» Problem requirements: Give back the full data, retyped precisely.

» Code change snippets:
_ _ _ _ _ _ _
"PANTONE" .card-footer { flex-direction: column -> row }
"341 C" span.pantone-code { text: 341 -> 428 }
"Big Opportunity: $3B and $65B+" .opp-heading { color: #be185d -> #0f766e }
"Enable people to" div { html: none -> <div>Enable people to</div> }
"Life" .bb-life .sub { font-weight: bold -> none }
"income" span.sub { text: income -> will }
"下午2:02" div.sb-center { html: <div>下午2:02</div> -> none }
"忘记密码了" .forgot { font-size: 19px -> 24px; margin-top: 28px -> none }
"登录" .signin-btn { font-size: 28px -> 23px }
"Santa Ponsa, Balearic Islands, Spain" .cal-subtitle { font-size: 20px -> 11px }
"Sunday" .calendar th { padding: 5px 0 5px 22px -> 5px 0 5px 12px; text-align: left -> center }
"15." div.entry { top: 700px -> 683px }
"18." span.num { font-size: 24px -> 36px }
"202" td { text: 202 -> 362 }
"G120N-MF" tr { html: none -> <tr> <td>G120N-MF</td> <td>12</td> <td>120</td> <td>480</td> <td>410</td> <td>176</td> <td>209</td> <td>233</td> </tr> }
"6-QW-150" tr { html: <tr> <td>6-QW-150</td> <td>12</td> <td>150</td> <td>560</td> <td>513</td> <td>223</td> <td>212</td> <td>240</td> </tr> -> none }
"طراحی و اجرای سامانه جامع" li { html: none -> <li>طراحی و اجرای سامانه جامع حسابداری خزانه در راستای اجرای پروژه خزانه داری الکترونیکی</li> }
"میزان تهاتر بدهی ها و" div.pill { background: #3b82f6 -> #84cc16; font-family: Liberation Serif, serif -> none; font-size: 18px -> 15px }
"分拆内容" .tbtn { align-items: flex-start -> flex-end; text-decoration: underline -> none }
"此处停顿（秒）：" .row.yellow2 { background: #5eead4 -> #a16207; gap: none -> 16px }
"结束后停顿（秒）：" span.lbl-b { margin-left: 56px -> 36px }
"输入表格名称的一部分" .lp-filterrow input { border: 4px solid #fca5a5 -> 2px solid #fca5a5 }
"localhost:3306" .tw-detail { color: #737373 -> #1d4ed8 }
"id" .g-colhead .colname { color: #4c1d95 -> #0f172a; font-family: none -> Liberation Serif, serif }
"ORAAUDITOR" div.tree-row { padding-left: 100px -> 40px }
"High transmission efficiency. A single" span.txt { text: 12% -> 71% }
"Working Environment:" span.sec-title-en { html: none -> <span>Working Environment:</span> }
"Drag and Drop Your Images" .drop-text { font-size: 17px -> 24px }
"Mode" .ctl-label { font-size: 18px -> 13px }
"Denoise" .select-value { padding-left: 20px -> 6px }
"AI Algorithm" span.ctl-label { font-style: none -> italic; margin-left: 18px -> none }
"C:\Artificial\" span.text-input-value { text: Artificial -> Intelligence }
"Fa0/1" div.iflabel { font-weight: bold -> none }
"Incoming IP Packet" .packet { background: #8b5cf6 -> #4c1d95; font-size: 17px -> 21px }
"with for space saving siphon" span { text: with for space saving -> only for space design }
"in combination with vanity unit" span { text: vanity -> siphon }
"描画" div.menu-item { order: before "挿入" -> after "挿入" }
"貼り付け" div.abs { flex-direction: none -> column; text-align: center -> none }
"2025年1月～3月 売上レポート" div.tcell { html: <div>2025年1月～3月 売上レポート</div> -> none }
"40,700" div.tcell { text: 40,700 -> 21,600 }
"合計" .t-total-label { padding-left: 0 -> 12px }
_ _ _ _ _ _ _
» Output for this exercise:
"PANTONE" .card-footer { flex-direction: column -> row }
"341 C" span.pantone-code { text: 341 -> 428 }
"Big Opportunity: $3B and $65B+" .opp-heading { color: #be185d -> #0f766e }
"Enable people to" div { html: none -> <div>Enable people to</div> }
"Life" .bb-life .sub { font-weight: bold -> none }
"income" span.sub { text: income -> will }
"下午2:02" div.sb-center { html: <div>下午2:02</div> -> none }
"忘记密码了" .forgot { font-size: 19px -> 24px; margin-top: 28px -> none }
"登录" .signin-btn { font-size: 28px -> 23px }
"Santa Ponsa, Balearic Islands, Spain" .cal-subtitle { font-size: 20px -> 11px }
"Sunday" .calendar th { padding: 5px 0 5px 22px -> 5px 0 5px 12px; text-align: left -> center }
"15." div.entry { top: 700px -> 683px }
"18." span.num { font-size: 24px -> 36px }
"202" td { text: 202 -> 362 }
"G120N-MF" tr { html: none -> <tr> <td>G120N-MF</td> <td>12</td> <td>120</td> <td>480</td> <td>410</td> <td>176</td> <td>209</td> <td>233</td> </tr> }
"6-QW-150" tr { html: <tr> <td>6-QW-150</td> <td>12</td> <td>150</td> <td>560</td> <td>513</td> <td>223</td> <td>212</td> <td>240</td> </tr> -> none }
"طراحی و اجرای سامانه جامع" li { html: none -> <li>طراحی و اجرای سامانه جامع حسابداری خزانه در راستای اجرای پروژه خزانه داری الکترونیکی</li> }
"میزان تهاتر بدهی ها و" div.pill { background: #3b82f6 -> #84cc16; font-family: Liberation Serif, serif -> none; font-size: 18px -> 15px }
"分拆内容" .tbtn { align-items: flex-start -> flex-end; text-decoration: underline -> none }
"此处停顿（秒）：" .row.yellow2 { background: #5eead4 -> #a16207; gap: none -> 16px }
"结束后停顿（秒）：" span.lbl-b { margin-left: 56px -> 36px }
"输入表格名称的一部分" .lp-filterrow input { border: 4px solid #fca5a5 -> 2px solid #fca5a5 }
"localhost:3306" .tw-detail { color: #737373 -> #1d4ed8 }
"id" .g-colhead .colname { color: #4c1d95 -> #0f172a; font-family: none -> Liberation Serif, serif }
"ORAAUDITOR" div.tree-row { padding-left: 100px -> 40px }
"High transmission efficiency. A single" span.txt { text: 12% -> 71% }
"Working Environment:" span.sec-title-en { html: none -> <span>Working Environment:</span> }
"Drag and Drop Your Images" .drop-text { font-size: 17px -> 24px }
"Mode" .ctl-label { font-size: 18px -> 13px }
"Denoise" .select-value { padding-left: 20px -> 6px }
"AI Algorithm" span.ctl-label { font-style: none -> italic; margin-left: 18px -> none }
"C:\Artificial\" span.text-input-value { text: Artificial -> Intelligence }
"Fa0/1" div.iflabel { font-weight: bold -> none }
"Incoming IP Packet" .packet { background: #8b5cf6 -> #4c1d95; font-size: 17px -> 21px }
"with for space saving siphon" span { text: with for space saving -> only for space design }
"in combination with vanity unit" span { text: vanity -> siphon }
"描画" div.menu-item { order: before "挿入" -> after "挿入" }
"貼り付け" div.abs { flex-direction: none -> column; text-align: center -> none }
"2025年1月～3月 売上レポート" div.tcell { html: <div>2025年1月～3月 売上レポート</div> -> none }
"40,700" div.tcell { text: 40,700 -> 21,600 }
"合計" .t-total-label { padding-left: 0 -> 12px }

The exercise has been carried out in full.